Problem to work on — Could you set down exactly the lines of the data below, starting at the one that holds "- Import Button" and ending at the one that holds "Process Every Frame.", both included, and only those?

Listed entries —
^^^^

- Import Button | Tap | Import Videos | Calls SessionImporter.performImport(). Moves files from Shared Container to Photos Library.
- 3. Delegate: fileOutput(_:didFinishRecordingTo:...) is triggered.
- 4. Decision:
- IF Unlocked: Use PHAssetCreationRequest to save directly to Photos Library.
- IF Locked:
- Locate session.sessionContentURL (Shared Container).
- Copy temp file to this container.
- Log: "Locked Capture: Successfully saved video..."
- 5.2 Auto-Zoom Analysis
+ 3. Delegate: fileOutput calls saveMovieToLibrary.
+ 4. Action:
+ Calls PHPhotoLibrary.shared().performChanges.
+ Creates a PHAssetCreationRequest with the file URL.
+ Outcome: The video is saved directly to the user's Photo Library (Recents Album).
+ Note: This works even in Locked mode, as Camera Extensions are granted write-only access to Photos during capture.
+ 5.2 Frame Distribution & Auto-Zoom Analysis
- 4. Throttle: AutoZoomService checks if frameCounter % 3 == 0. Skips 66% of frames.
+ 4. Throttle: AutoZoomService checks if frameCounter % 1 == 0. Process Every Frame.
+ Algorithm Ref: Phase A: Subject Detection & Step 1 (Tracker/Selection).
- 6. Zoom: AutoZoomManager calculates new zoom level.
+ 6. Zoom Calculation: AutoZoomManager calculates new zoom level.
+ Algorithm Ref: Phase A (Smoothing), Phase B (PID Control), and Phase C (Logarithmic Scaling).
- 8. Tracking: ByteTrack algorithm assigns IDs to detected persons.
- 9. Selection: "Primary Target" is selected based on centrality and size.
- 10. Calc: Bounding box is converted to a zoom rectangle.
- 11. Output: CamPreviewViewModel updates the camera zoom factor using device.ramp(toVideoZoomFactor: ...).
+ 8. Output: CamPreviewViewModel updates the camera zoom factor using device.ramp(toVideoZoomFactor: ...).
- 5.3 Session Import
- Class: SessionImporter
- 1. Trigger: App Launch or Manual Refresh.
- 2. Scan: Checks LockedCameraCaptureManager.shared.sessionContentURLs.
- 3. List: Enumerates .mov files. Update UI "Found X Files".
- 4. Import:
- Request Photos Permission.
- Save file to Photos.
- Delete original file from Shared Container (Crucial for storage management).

^^^^

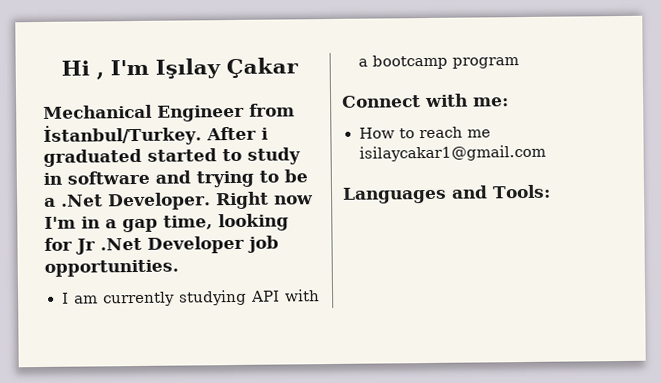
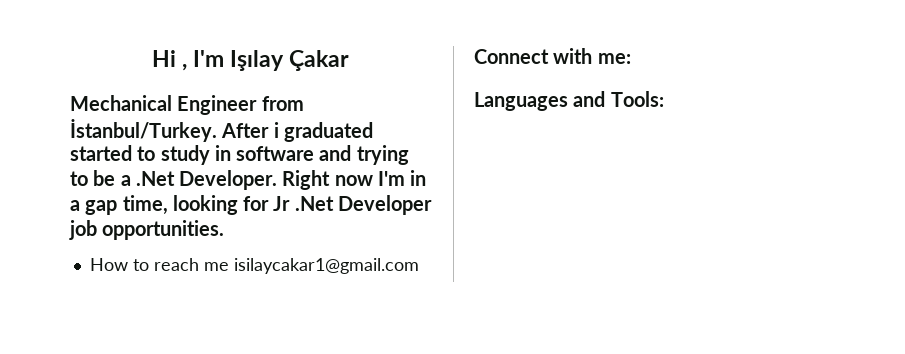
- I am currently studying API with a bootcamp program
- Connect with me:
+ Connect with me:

^^^^

Exercise solution —
- Import Button | Tap | Import Videos | Calls SessionImporter.performImport(). Moves files from Shared Container to Photos Library.
- 3. Delegate: fileOutput(_:didFinishRecordingTo:...) is triggered.
- 4. Decision:
- IF Unlocked: Use PHAssetCreationRequest to save directly to Photos Library.
- IF Locked:
- Locate session.sessionContentURL (Shared Container).
- Copy temp file to this container.
- Log: "Locked Capture: Successfully saved video..."
- 5.2 Auto-Zoom Analysis
+ 3. Delegate: fileOutput calls saveMovieToLibrary.
+ 4. Action:
+ Calls PHPhotoLibrary.shared().performChanges.
+ Creates a PHAssetCreationRequest with the file URL.
+ Outcome: The video is saved directly to the user's Photo Library (Recents Album).
+ Note: This works even in Locked mode, as Camera Extensions are granted write-only access to Photos during capture.
+ 5.2 Frame Distribution & Auto-Zoom Analysis
- 4. Throttle: AutoZoomService checks if frameCounter % 3 == 0. Skips 66% of frames.
+ 4. Throttle: AutoZoomService checks if frameCounter % 1 == 0. Process Every Frame.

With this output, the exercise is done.